Change listing data —
★ ★ ★ ★

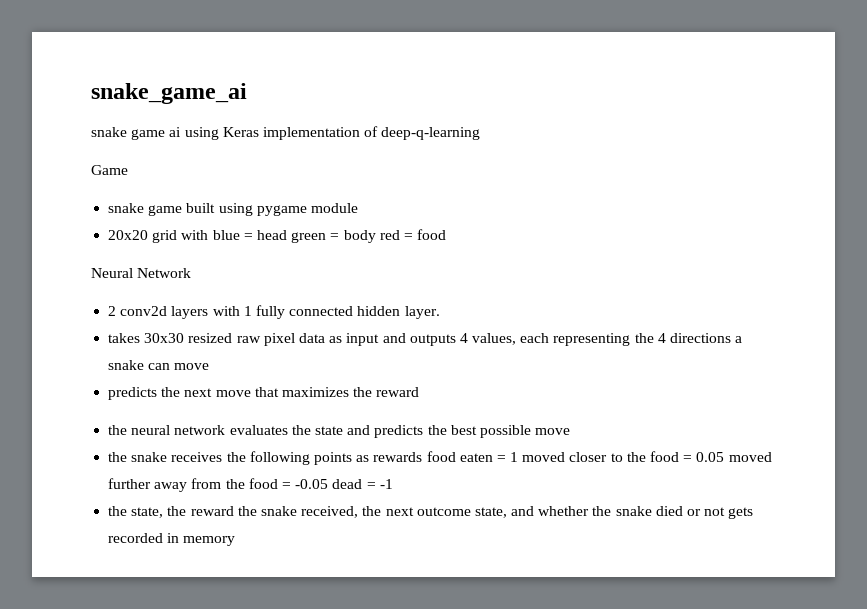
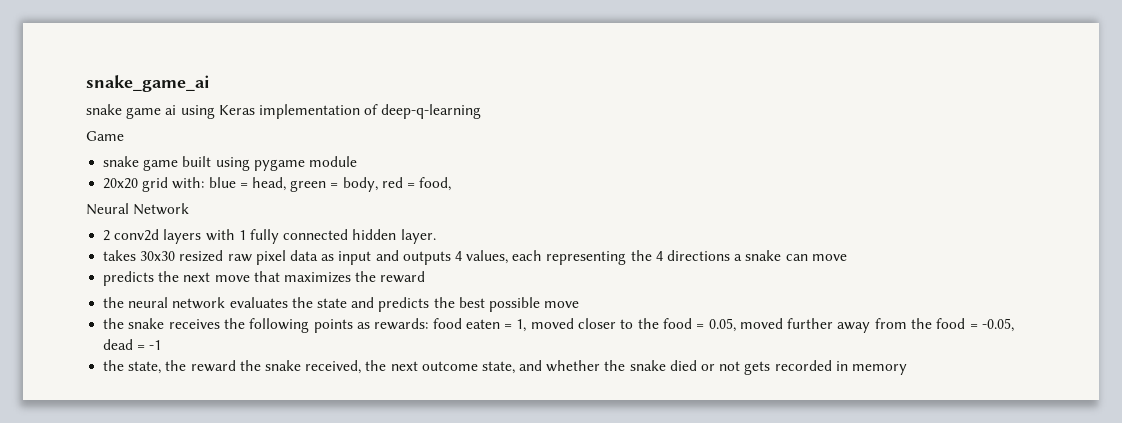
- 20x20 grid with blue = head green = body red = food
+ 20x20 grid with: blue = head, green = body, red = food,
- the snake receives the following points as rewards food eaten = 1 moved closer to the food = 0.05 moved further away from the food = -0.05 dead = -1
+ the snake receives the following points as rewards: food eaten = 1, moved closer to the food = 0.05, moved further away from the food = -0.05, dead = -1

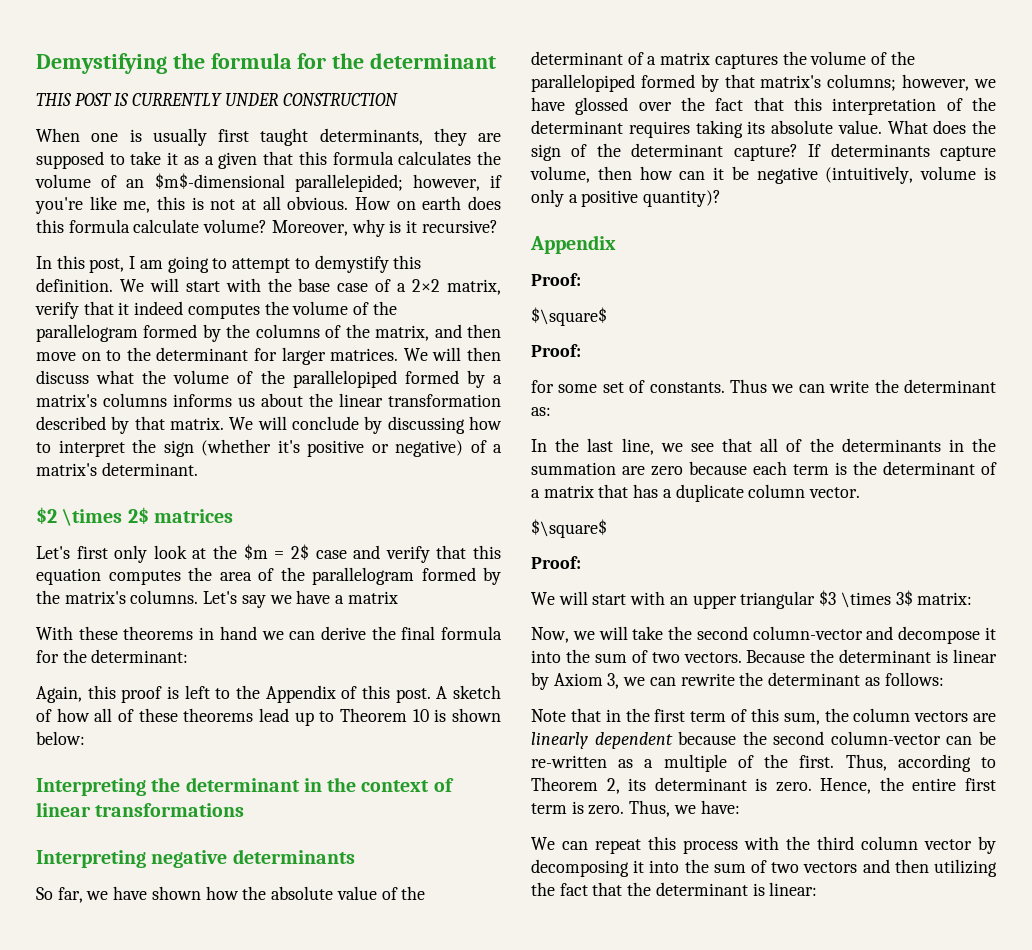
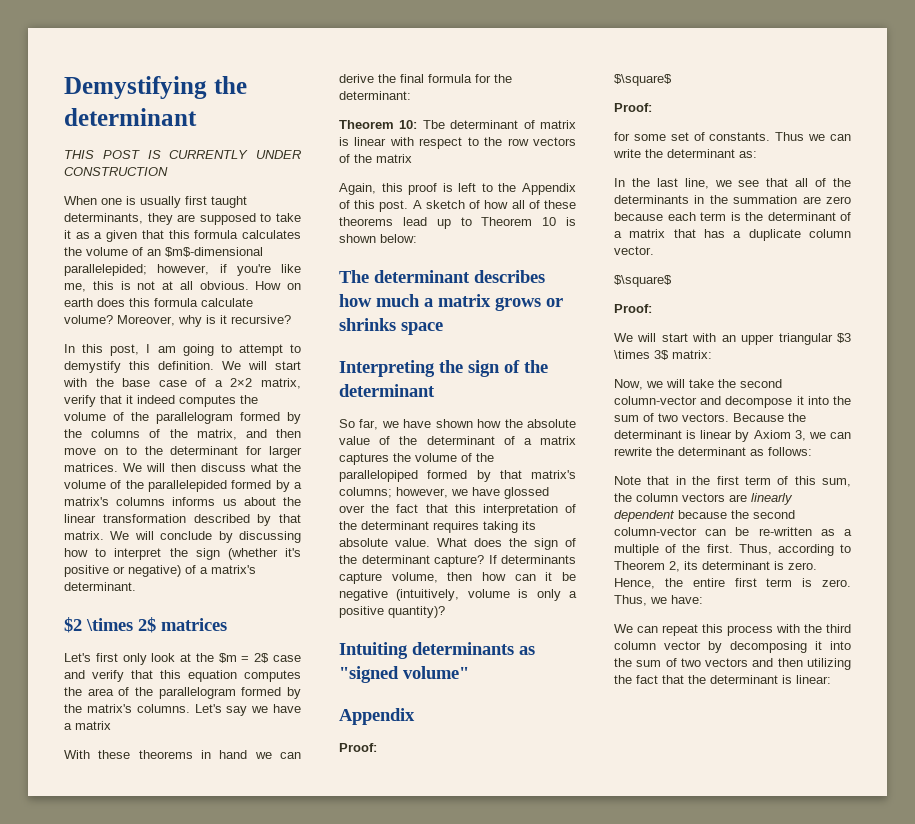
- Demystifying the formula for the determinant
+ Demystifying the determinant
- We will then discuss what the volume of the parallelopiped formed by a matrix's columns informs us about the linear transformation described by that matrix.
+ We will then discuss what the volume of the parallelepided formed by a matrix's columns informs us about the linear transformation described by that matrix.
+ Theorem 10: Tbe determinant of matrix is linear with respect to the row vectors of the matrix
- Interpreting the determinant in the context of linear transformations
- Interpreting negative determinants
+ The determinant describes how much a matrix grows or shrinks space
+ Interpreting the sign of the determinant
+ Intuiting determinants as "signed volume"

★ ★ ★ ★

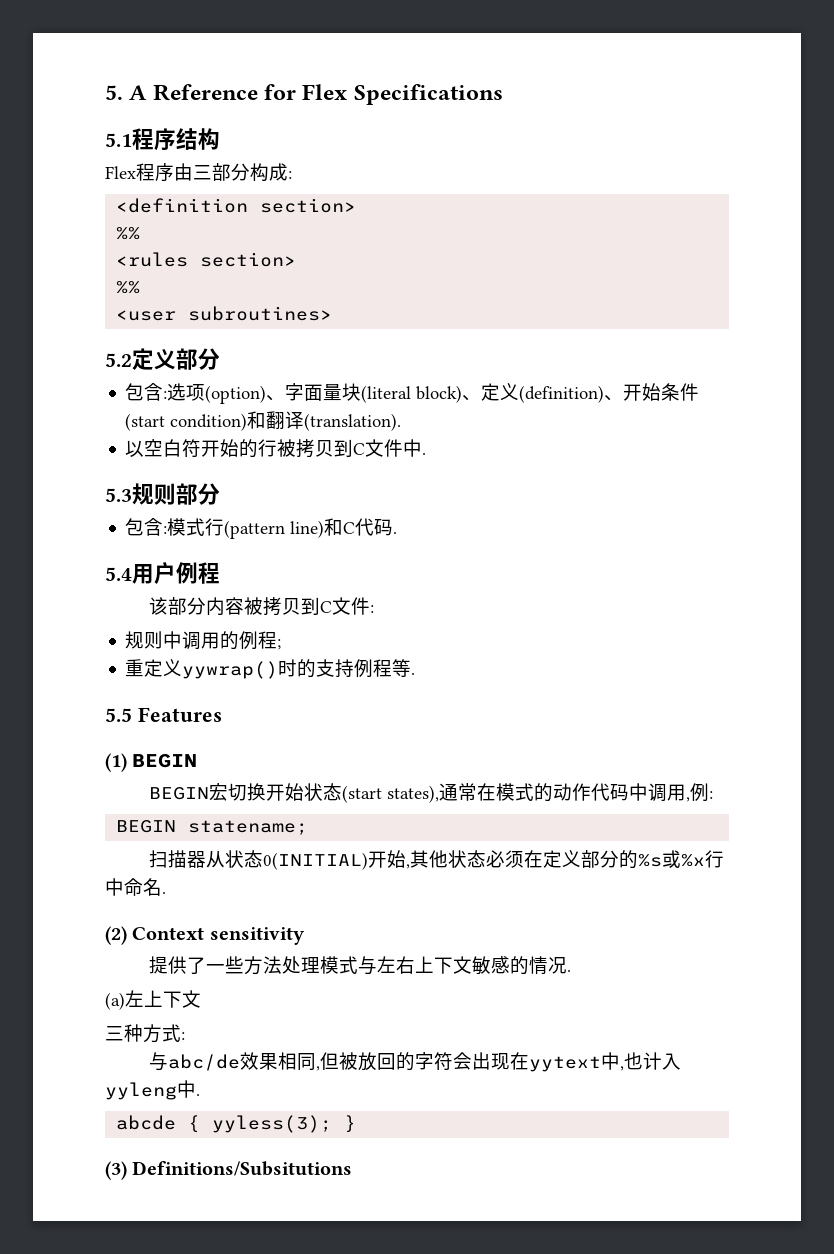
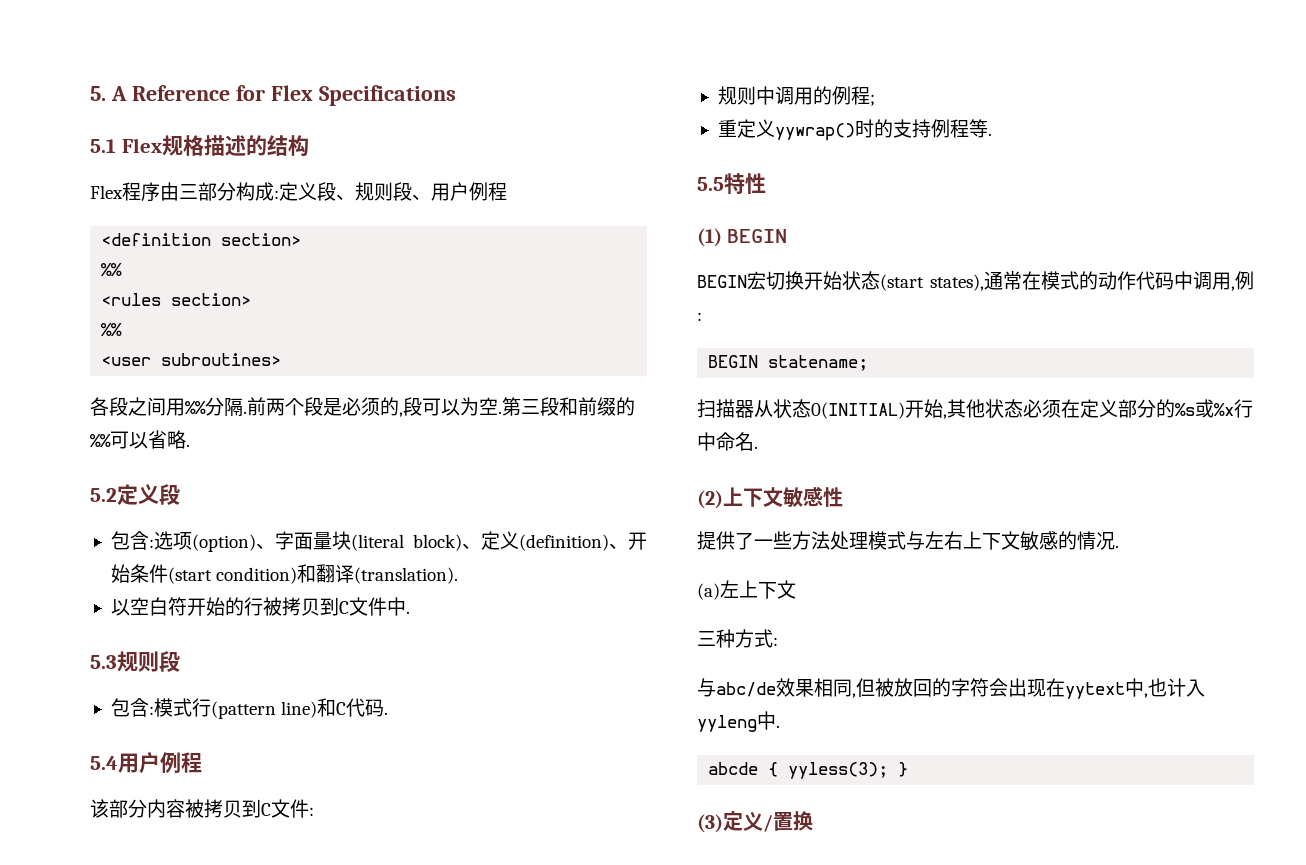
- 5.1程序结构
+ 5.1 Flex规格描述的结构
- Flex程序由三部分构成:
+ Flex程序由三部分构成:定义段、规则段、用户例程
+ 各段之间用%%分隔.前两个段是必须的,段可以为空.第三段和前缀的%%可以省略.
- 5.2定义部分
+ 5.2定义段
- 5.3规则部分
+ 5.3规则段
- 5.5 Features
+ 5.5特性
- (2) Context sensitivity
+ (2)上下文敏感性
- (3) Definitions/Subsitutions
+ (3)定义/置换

★ ★ ★ ★

EXERCISE DIRECTIONS —
From the entries above, restate word for word the lines from the line containing "- Demystifying the" to the line containing "- We will then", both ends included, and nothing more.

RESPONSE —
- Demystifying the formula for the determinant
+ Demystifying the determinant
- We will then discuss what the volume of the parallelopiped formed by a matrix's columns informs us about the linear transformation described by that matrix.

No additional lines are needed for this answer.